Given the appalling weather, I think my annual walk to the top of the Skirrid mountain (where there are the foundations remaining of a pre-reformation chapel dedicated to St Michael - see last year's post here) will have to be postponed. 'Wimp' - do I hear you say?
O Everlasting God,
who hast ordained and constituted the services of angels
and men in a wonderful order:
mercifully grant; that as thy holy Angels
alway do thee service in heaven,
so by thy appointment they may succour
and defend us on earth;
through Jesus Christ our Lord. Amen
(1662 Book of Common Prayer, one of Cranmer's better efforts at translation - no hidden agendas)
The modern Anglican collect - (Common Worship and its derivatives) largely keeps the prayer intact apart from the horrible substitution of 'mortals' for 'men.' We are all aware of what that is trying to achieve, but whatever else it may be it's not English, and these days just sounds like something lifted from a popular novel about vampires - all the rage I gather!
In current circumstances, perhaps the Leonine prayer is more appropriate for us:
Saint Michael the Archangel,
defend us in battle.
Be our protection against the wickedness
and snares of the devil.
May God rebuke him, we humbly pray;
and do Thou, O Prince of the Heavenly Host -
by the Divine Power of God -
cast into hell, satan and all the evil spirits,
who roam throughout the world seeking the ruin of souls. Amen.
But this analysis from Fr Hunwicke is devastating.

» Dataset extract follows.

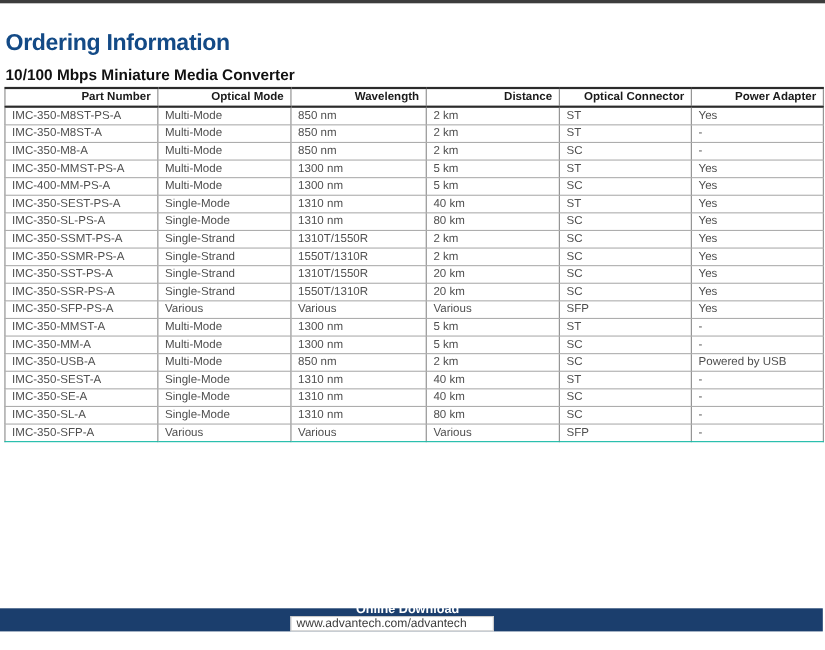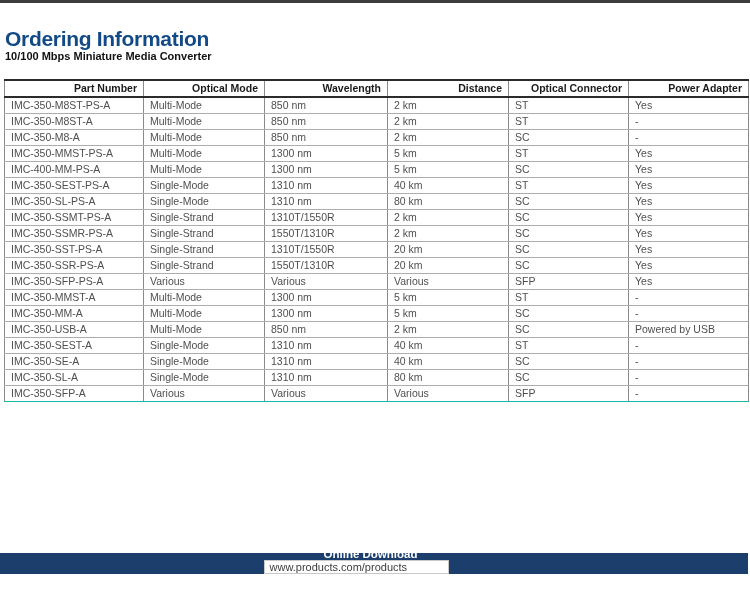"10/100 Mbps Miniature Media Converter" .section-subtitle { font-size: 11px -> 14px; top: 50px -> 60px }
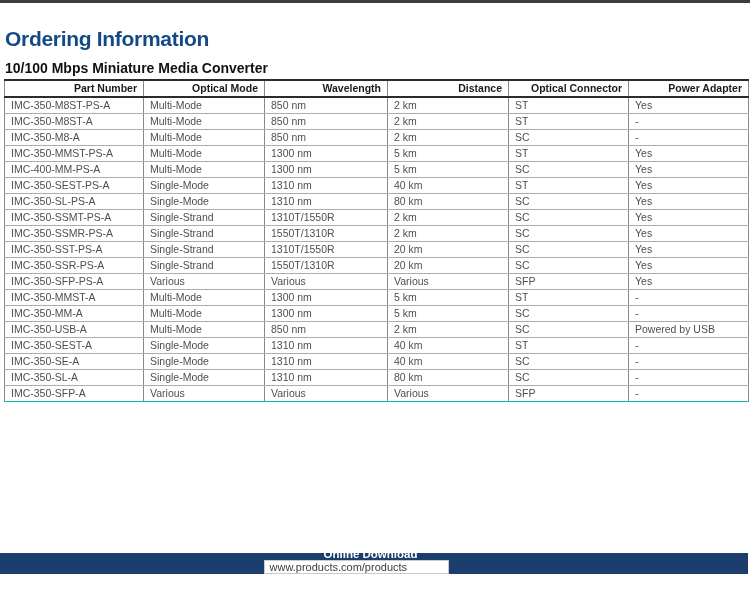"www.products.com/products" span.url-text { text: www.products.com/products -> www.advantech.com/advantech }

For once, I'll be clear: I'm a wholehearted supporter of the Ordinariate, but I know from my own experience that it's a difficult line to tread, the tightrope between speaking the truth in love to our friends and the dangers of being uncharitable and causing further divisions. But I don't think the critics of the new Society have crossed that line; they are only concerned to act and think clearly, consistently and theologically, perhaps never a popular move in the ecclesia anglicana. But we must, as the Anglo-Catholic Movement's systemic inability to act corporately becomes ever clearer and we seem to be heading in different directions, be careful to build bridges, keep doors open and prove that, even in the midst of our natural anxiety, anger, disillusionment and sense of betrayal as old certainties crumble to dust around us, we are motivated by the love of Christ. As the Holy Father said - we must all look into our hearts.